Brian:
ps: Does anyone know of a script that can strip out
wiki syntax? This
is pertinent. It will also be necessary to leve only paragraphs of
text in the articles..the below data is noticably skewed in some (but
not all) of the mesures.
Brian, here an inital reponse:
Some perl code from the WikiCounts job, that strips lots of markup code,
used to get cleaner text for word count and article size in chars.
It is not 100% accurate, and not all markup is removed, but these regexps
slow down the whole job big time.
The result is at least far closer to a decent word count than wc would be on
the raw data.
$article =~ s/\'\'+//go ; # strip bold/italic formatting
$article =~ s/\<[^\>]+\>//go ; # strip <...> html
# these are valid UTF-8 chars, but it takes way too long to process,
so
# I combine those in one set
# $article =~ s/[\xc0-\xdf][\x80-\xbf]|
# [\xe0-\xef][\x80-\xbf]{2}|
# [\xf0-\xf7][\x80-\xbf]{3}/x/gxo ;
# this one set selects UTF-8 faster (with 99.9% accuracy I would say)

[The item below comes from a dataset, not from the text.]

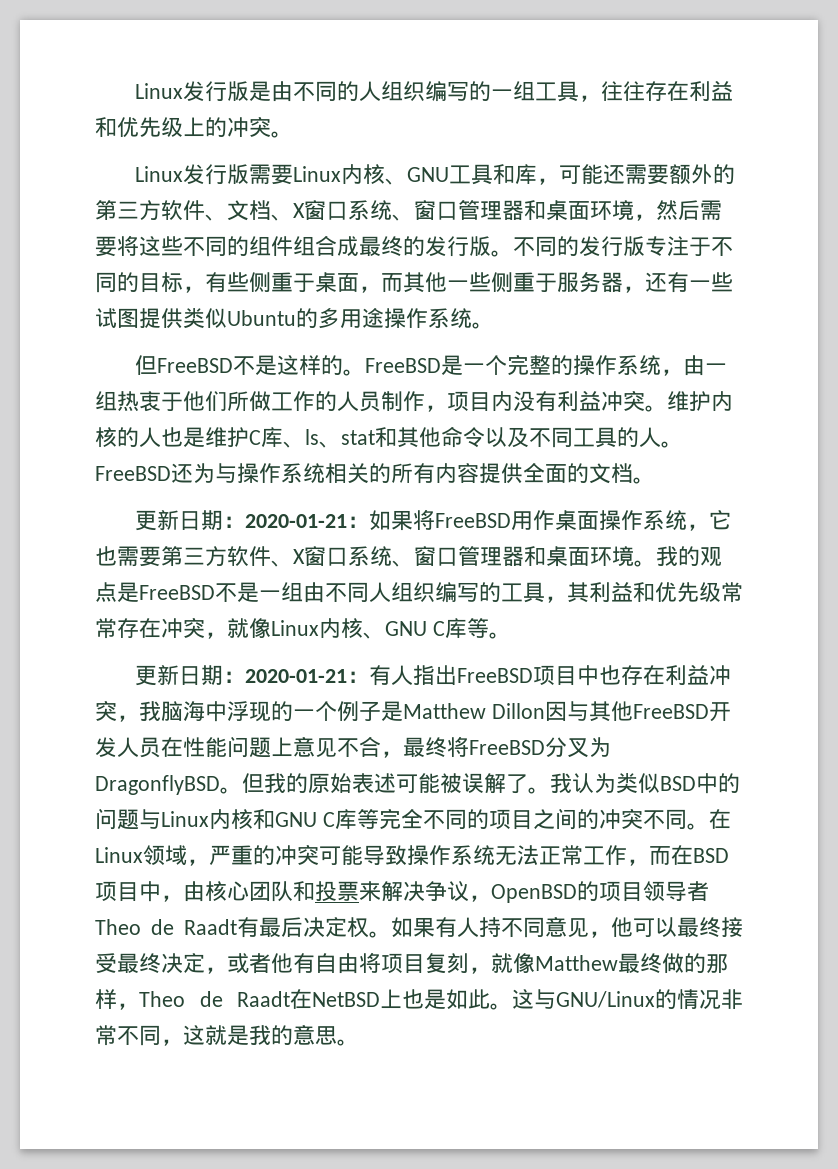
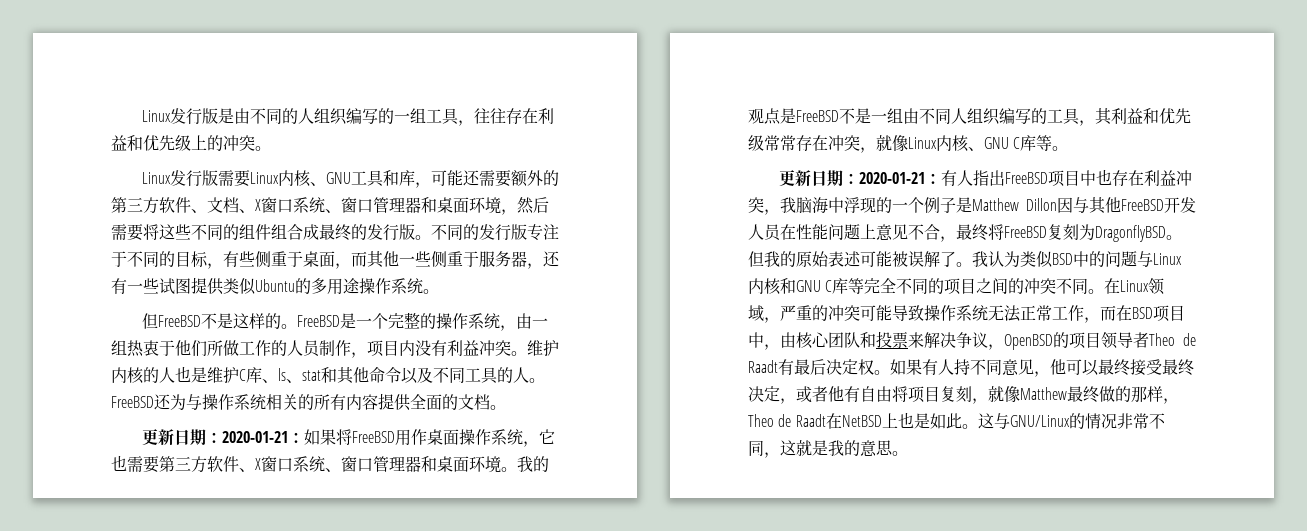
- 更新日期：2020-01-21：有人指出FreeBSD项目中也存在利益冲突，我脑海中浮现的一个例子是Matthew Dillon因与其他FreeBSD开发人员在性能问题上意见不合，最终将FreeBSD分叉为DragonflyBSD。
+ 更新日期：2020-01-21：有人指出FreeBSD项目中也存在利益冲突，我脑海中浮现的一个例子是Matthew Dillon因与其他FreeBSD开发人员在性能问题上意见不合，最终将FreeBSD复刻为DragonflyBSD。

$article =~ s/[\xc0-\xf7][\x80-\xbf]+/x/gxo ; # count unicode chars
as one char
$article =~ s/\&\w+\;/x/go ; # count htlm chars as one char
$article =~ s/\&\#\d+\;/x/go ; # count htlm chars as one char
$article =~ s/\[\[ [^\:\]]+ \: [^\]]* \]\]//gxoi ; # strip
image/category/interwiki links
# a few internal
links with colon in title will get lost too
$article =~ s/http \: [\w\.\/]+//gxoi ; # strip external links
$article =~ s/\=\=+ [^\=]* \=\=+//gxo ; # strip headers
$article =~ s/\n\**//go ; # strip linebreaks + unordered list tags
(other lists are relatively scarce)
$article =~ s/\s+/ /go ; # remove extra spaces
Actually the code in WikiCountsInput.pl is a bit more complicated as it
tries to find a decent solution for ja/zh/ko
Also numbers are counted as one word (including embedded points and commas).
if ($language eq "ja")
{ $words = int ($unicodes * 0.37) ; }
etc
pss: I recall from the Wikimania meeting that someone
had a script to
convert a dump to tab-delimited data. That would be useful to me...

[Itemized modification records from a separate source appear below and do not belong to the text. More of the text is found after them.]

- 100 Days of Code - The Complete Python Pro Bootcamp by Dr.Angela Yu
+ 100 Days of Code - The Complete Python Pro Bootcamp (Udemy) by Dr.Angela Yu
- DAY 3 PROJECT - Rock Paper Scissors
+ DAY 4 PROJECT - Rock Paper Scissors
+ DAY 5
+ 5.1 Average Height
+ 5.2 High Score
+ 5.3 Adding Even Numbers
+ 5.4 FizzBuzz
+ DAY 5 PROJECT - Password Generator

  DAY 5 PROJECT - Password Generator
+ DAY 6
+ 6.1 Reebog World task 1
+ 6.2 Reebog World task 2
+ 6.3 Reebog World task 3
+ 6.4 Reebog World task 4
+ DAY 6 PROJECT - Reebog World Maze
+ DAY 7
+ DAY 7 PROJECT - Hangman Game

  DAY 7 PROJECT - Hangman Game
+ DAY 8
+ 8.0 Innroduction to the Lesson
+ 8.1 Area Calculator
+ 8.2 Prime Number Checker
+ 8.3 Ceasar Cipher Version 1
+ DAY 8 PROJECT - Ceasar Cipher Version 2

could someone provide a link?
http://karma.med.harvard.edu/mailman/private/freelogy-discuss/2006-July/0000
47.html
Erik: The largest of articles takes approx. 1/10 of a
second running
the binary produced by this C code. Using Inline::C in perl, I could
fairly easily embed the code (style.c from GNU Diction) into your
script. It would take and return strings. "Simple!" =) Otherwise I can
just produce the data in csv etc.. and provide it to you.
Questions and caveats:
1/10 secs x 2 million articles early in 2007 is 55 hours. Plus German is 80
hours. Of course you say 1/10 is for largest articles only.

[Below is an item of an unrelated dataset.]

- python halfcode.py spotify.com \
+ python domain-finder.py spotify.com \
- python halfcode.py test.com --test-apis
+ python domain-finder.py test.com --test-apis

Still it adds up big time when all months are processed, and running
WikiCounts incrementally only adding data for last month has its drawbacks
as explained in out meeting at Wikimania. Is it 1/10 sec for all tests
combined? Could we limit ourselves to the better researched tests or the
tests which are supported in more languages or deemed more sensible anyway ?
I would prefer tests that work in all alphabet based languages. When wiki
syntax is introduced that is not stripped by regexps above or some other
tool it would produce artificial drift in the results over the months.
This data is very easy to reproduce. I provide a unix
command for each
that assumes you have installed the lynx text browser, which has a
dump command to strip out html and leave text, and the GNU Diction
package, which provides style. Style supports English/German.
Strip html is already done. See above.
I could imagine we run these tests on a yet to be determined sample of all
articles to save processing costs.
Tracking 10.000 or 50.000 articles from month to month, if chosen properly
(random ?) should give decent results.
Cheers, Erik Zachte